I tell people I am Type 1.5/LADA. I want everyone to be aware the we are here!!! I explain and tell them to look it up on the net. My endo said I should just say type 1 to regular dr’s. HE said it confuses them.
Yes I agree that’s probably why so many of us are misdiagnosed. I was diagnosed at 38… of course as T2 and my PCP even said I was insulin resistant since I still made insulin…My Endo agreed, I do make insulin, just not enough which is often the case with adults with T1. He has not yet used the term T1.5 or LADA ; he writes “T1 insulin deficient” on my forms for diagnosis. My CDE did mention she thought T1.5 is what I have and said her boss recently (Jan or Feb) attended a seminar where T1.5 was being discussed. It seems like it is just now becoming a term in the main stream medical community. With that said… I also just tell people I am T1. If they seem to grasp that concept I may continue to ramble on about T1.5 … especially among family.
The scary part is that most people go to their PCP first so it seems that’s where most of the education needs to start. They need to recognize the symptoms and order the proper tests…or just send you to an endo early on.
I also usually say type 1.
Interestingly, the internal medicine doctor at the emergency room diagnosed me as type 1.5 at the age of 21. My endo corrected him and said that type 1.5 doesn’t exist-- it’s just late onset type 1.
I also had rapid onset (definitely less than 9 months, from normal fasting BG level to over 600). So I don’t even know if I should be called LADA or type 1??
Generally I say type 1 since most of the people can’t get the two main types straight. However, most of the doctors I speak to and work with believe (and so do I) that LADA is simply type 1 that progresses more slowly than traditional type 1s. So you aren’t lying when you say you are a type 1.

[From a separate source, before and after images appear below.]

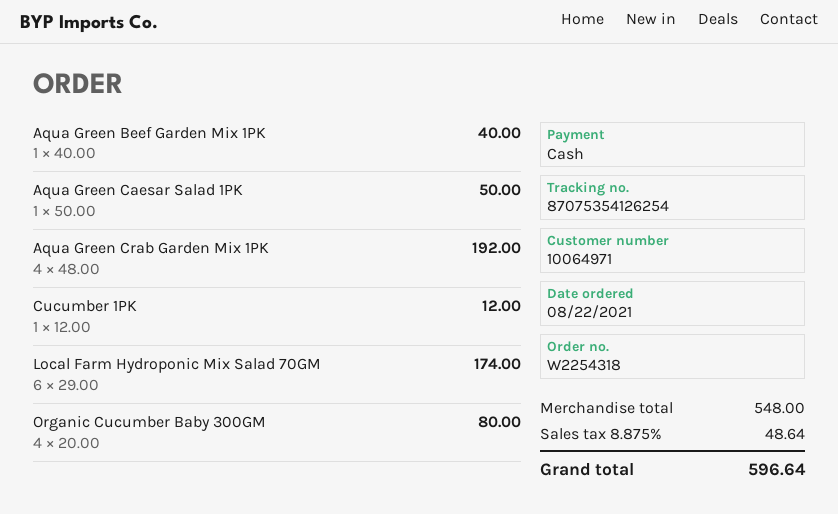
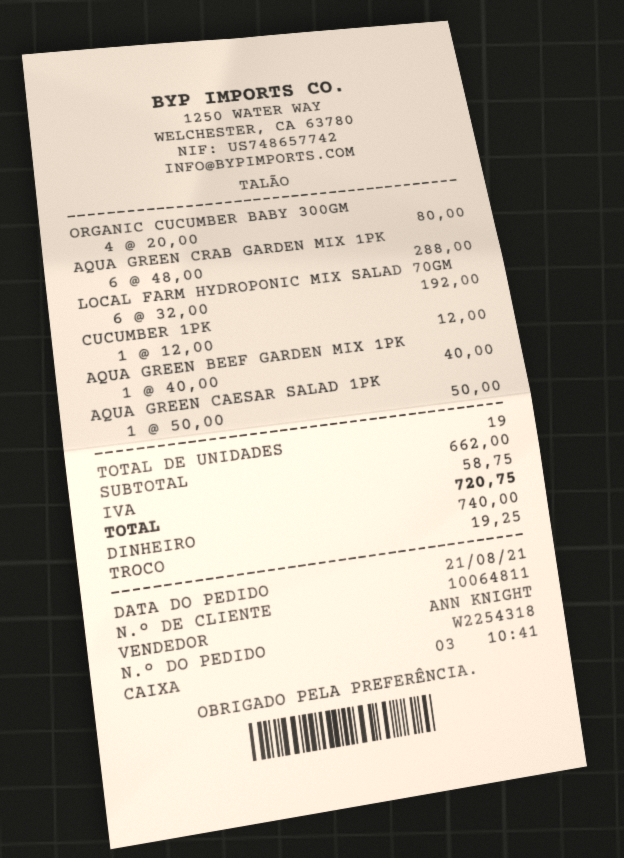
order date: 2021-08-22 -> 2021-08-21
customer number: 10064971 -> 10064811
Aqua Green Crab Garden Mix 1PK: 4 x 48.00 = 192.00 -> 6 x 48.00 = 288.00
Local Farm Hydroponic Mix Salad 70GM: 6 x 29.00 = 174.00 -> 6 x 32.00 = 192.00
subtotal: 548.00 -> 662.00
tax: 48.64 -> 58.75
total: 596.64 -> 720.75

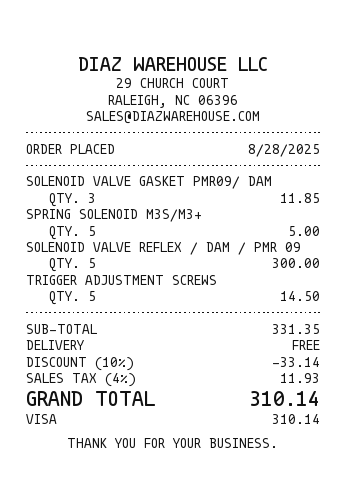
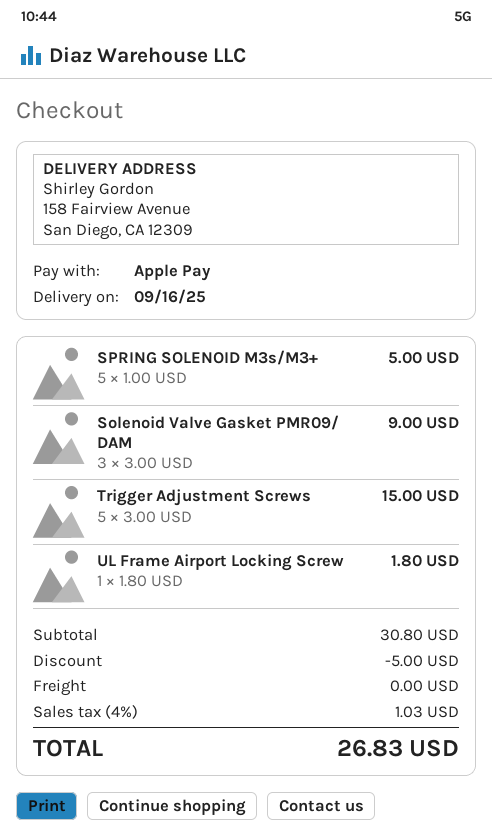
payment method: Visa -> Apple Pay
SOLENOID VALVE GASKET PMR09/ DAM: 3 for 11.85 -> 3 for 9.00
SOLENOID VALVE REFLEX / DAM / PMR 09: 5 for 300.00 -> none
TRIGGER ADJUSTMENT SCREWS: 5 for 14.50 -> 5 for 15.00
UL Frame Airport Locking Screw: none -> 1 for 1.80
subtotal: 331.35 -> 30.80
discount: 33.14 -> 5.00
tax: 4% = 11.93 -> 4% = 1.03
total: 310.14 -> 26.83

A lot of the confusion may stem from the insurance companies too. I was originally diagnosed as T2–age 34, relatively thin, no family hx of diabetes. After my referral to an endo, he said T1.5. Because the medical community cannot agree on type 1.5, the insurance companies do not recognize type 1.5. Thus, for insurance companies, I am type 2 until I am totally insulin dependent.
To others, I typically say type 1.5. Yes, a brief explanation usually follows. Perhaps we can help spread the word…
lol…I was dx w/ type 1.5 at 22 finally someone my age w/ LADA.
I apoligize for my ignorance. I have been a type 1 diabetic for 20 years. I tried to reverse in the blog to see what LADA refers to, but no such luck. What does the acronym stand for?